To do: Your task is to repeat the records exactly from the line containing "Tester with Arduino" onward, through the final line.

* * *

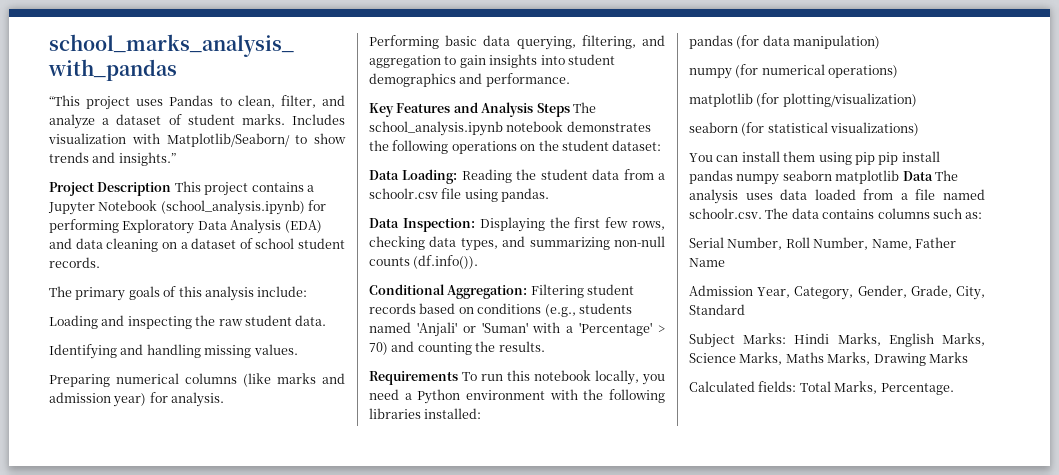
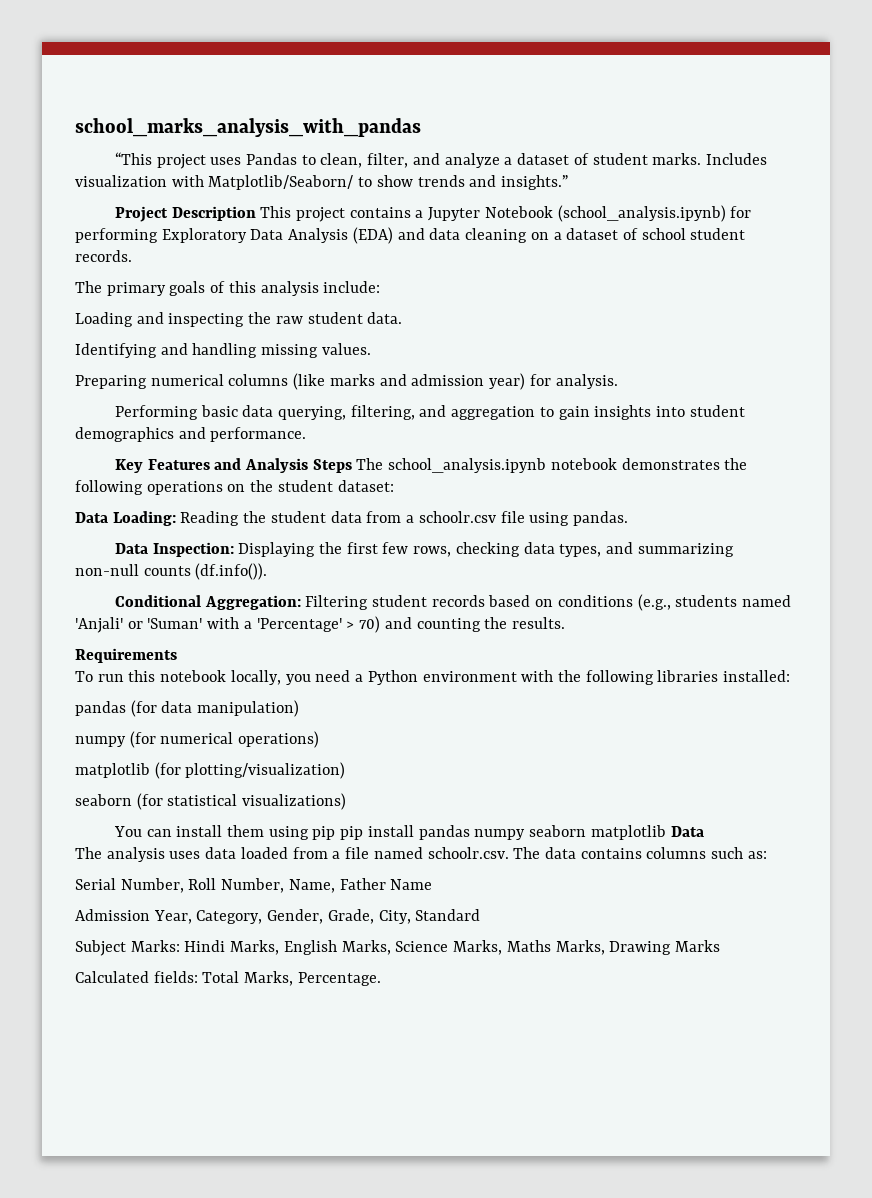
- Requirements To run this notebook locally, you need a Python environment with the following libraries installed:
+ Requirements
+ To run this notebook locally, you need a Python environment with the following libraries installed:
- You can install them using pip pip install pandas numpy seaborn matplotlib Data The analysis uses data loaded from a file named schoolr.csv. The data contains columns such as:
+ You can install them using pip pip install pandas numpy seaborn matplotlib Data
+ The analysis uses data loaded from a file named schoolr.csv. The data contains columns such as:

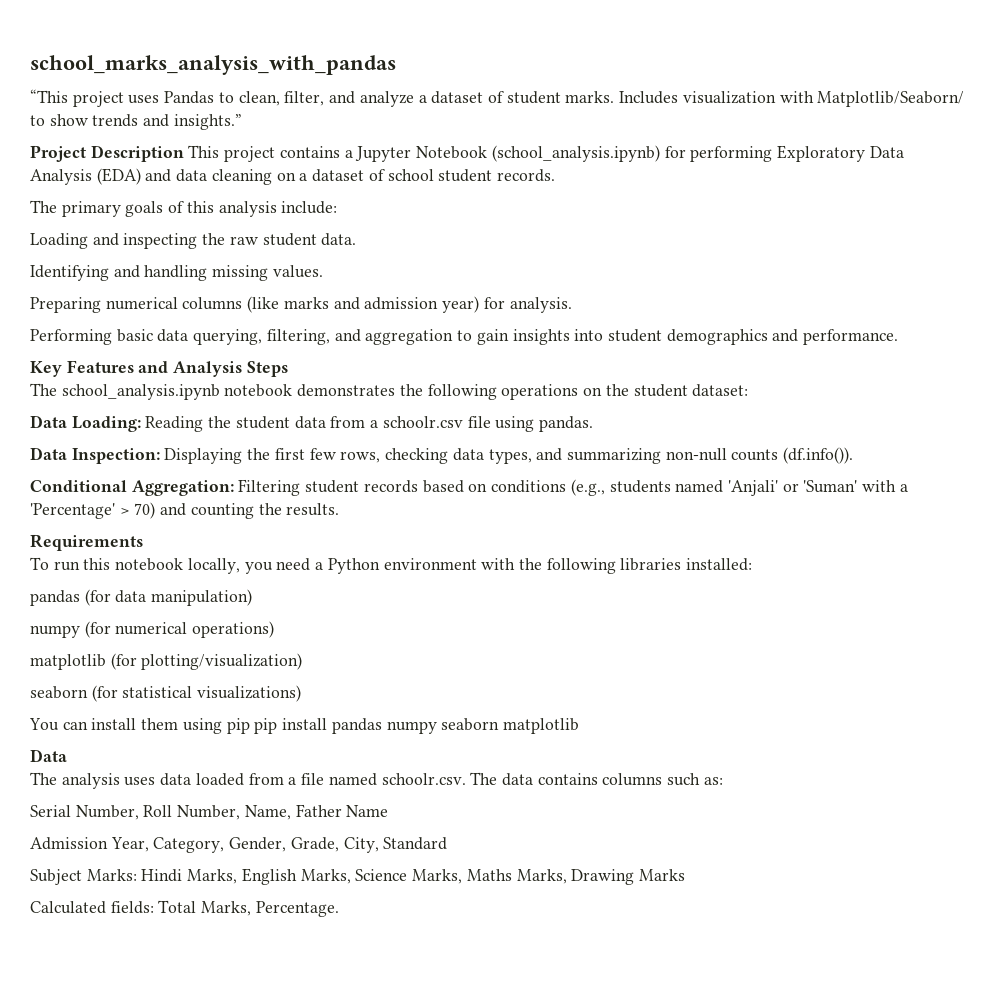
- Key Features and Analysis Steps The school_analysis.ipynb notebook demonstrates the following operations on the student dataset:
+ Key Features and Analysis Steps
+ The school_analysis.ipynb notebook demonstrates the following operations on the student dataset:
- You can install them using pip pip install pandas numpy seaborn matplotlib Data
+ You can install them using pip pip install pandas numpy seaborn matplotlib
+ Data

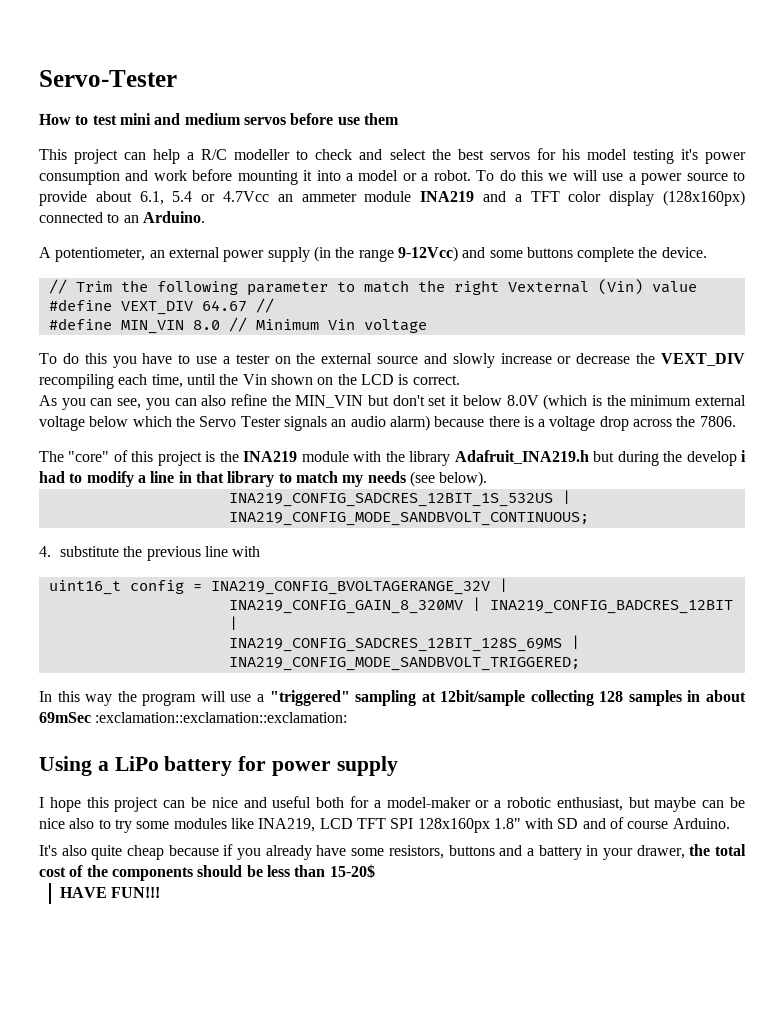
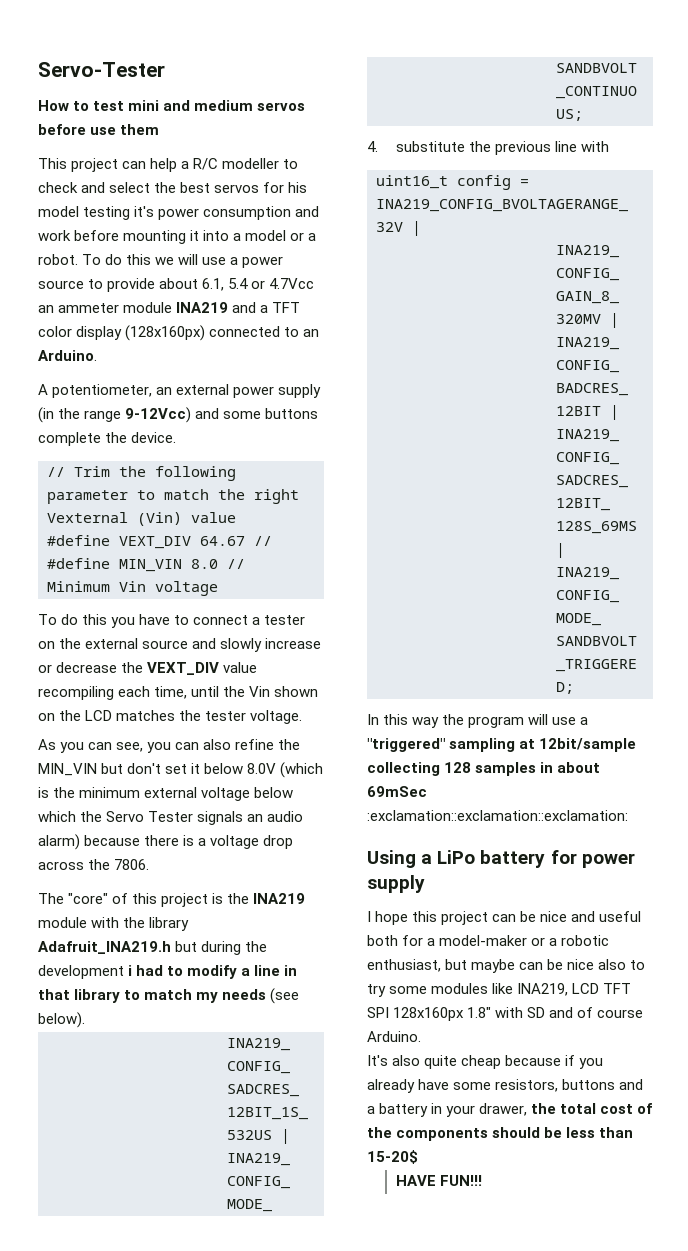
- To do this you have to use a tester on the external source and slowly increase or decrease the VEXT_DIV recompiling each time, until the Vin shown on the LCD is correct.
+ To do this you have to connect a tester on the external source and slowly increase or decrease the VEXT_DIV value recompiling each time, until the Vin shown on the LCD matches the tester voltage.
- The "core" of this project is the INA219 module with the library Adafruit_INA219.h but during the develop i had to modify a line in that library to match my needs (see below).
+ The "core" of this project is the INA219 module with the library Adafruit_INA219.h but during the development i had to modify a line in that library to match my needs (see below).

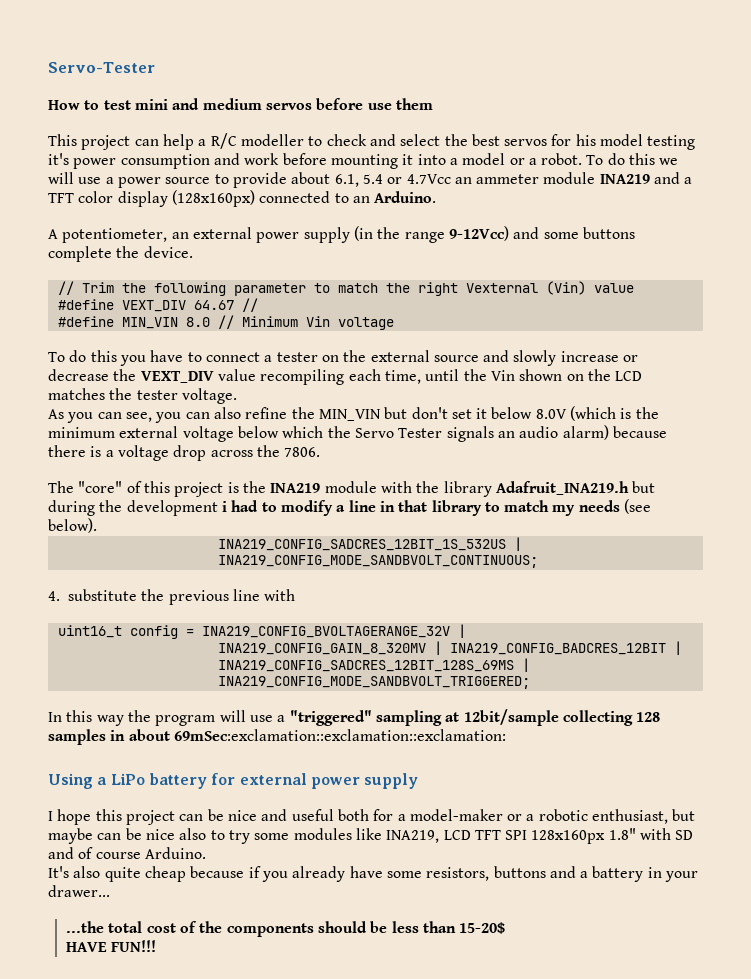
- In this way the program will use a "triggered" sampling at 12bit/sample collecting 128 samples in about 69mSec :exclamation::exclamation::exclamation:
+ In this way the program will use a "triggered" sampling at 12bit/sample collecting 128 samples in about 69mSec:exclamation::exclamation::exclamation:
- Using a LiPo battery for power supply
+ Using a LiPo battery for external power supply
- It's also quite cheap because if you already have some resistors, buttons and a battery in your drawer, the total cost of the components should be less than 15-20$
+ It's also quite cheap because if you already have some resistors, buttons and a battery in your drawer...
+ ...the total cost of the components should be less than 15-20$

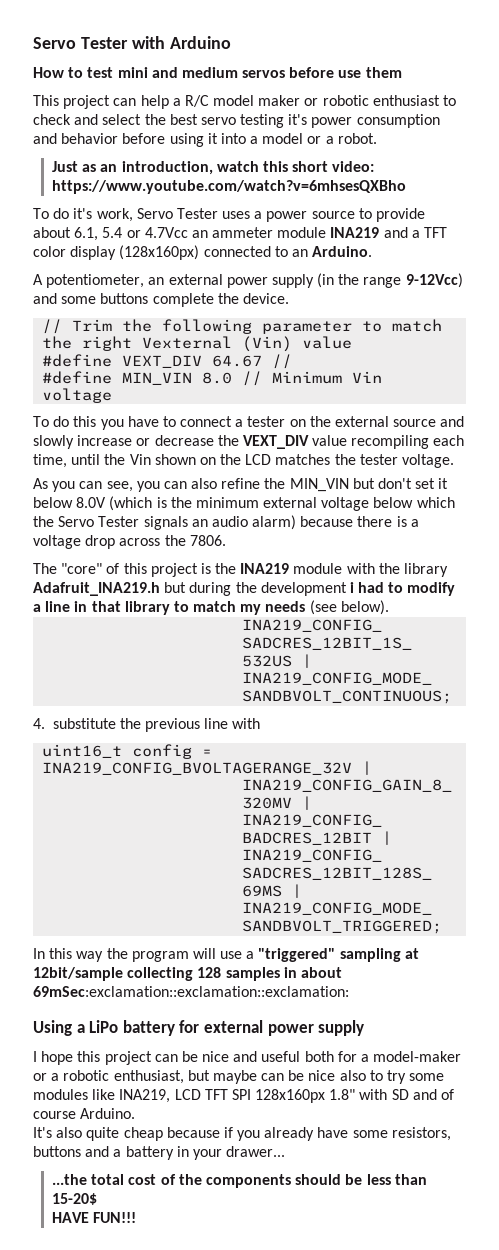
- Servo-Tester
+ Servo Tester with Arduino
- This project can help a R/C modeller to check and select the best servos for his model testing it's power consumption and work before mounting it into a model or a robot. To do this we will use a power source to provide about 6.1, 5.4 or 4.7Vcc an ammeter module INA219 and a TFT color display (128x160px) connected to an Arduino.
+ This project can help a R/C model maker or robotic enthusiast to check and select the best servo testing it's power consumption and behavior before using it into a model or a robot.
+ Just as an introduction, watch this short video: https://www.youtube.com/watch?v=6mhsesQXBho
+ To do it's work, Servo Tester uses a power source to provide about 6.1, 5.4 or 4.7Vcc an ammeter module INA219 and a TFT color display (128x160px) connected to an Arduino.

* * *

Expected answer:
+ Servo Tester with Arduino
- This project can help a R/C modeller to check and select the best servos for his model testing it's power consumption and work before mounting it into a model or a robot. To do this we will use a power source to provide about 6.1, 5.4 or 4.7Vcc an ammeter module INA219 and a TFT color display (128x160px) connected to an Arduino.
+ This project can help a R/C model maker or robotic enthusiast to check and select the best servo testing it's power consumption and behavior before using it into a model or a robot.
+ Just as an introduction, watch this short video: https://www.youtube.com/watch?v=6mhsesQXBho
+ To do it's work, Servo Tester uses a power source to provide about 6.1, 5.4 or 4.7Vcc an ammeter module INA219 and a TFT color display (128x160px) connected to an Arduino.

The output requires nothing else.